• AVAILABLE RECORDS:
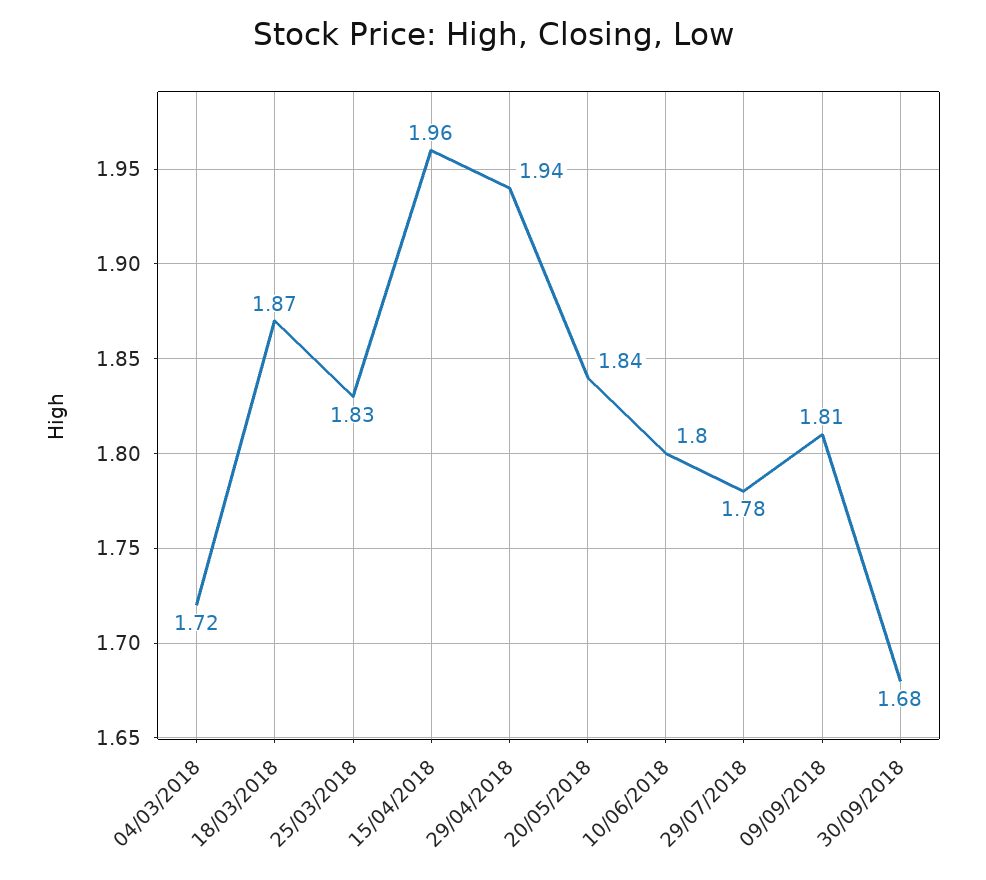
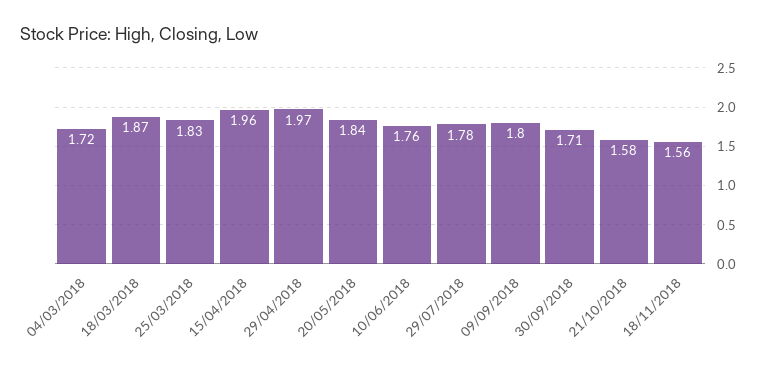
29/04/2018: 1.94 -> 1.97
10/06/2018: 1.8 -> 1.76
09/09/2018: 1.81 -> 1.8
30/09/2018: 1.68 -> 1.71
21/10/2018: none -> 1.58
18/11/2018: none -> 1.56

• WHAT THE TASK ASKS: Print every line above exactly as given, but not the pictures.

• THE ANSWER:
29/04/2018: 1.94 -> 1.97
10/06/2018: 1.8 -> 1.76
09/09/2018: 1.81 -> 1.8
30/09/2018: 1.68 -> 1.71
21/10/2018: none -> 1.58
18/11/2018: none -> 1.56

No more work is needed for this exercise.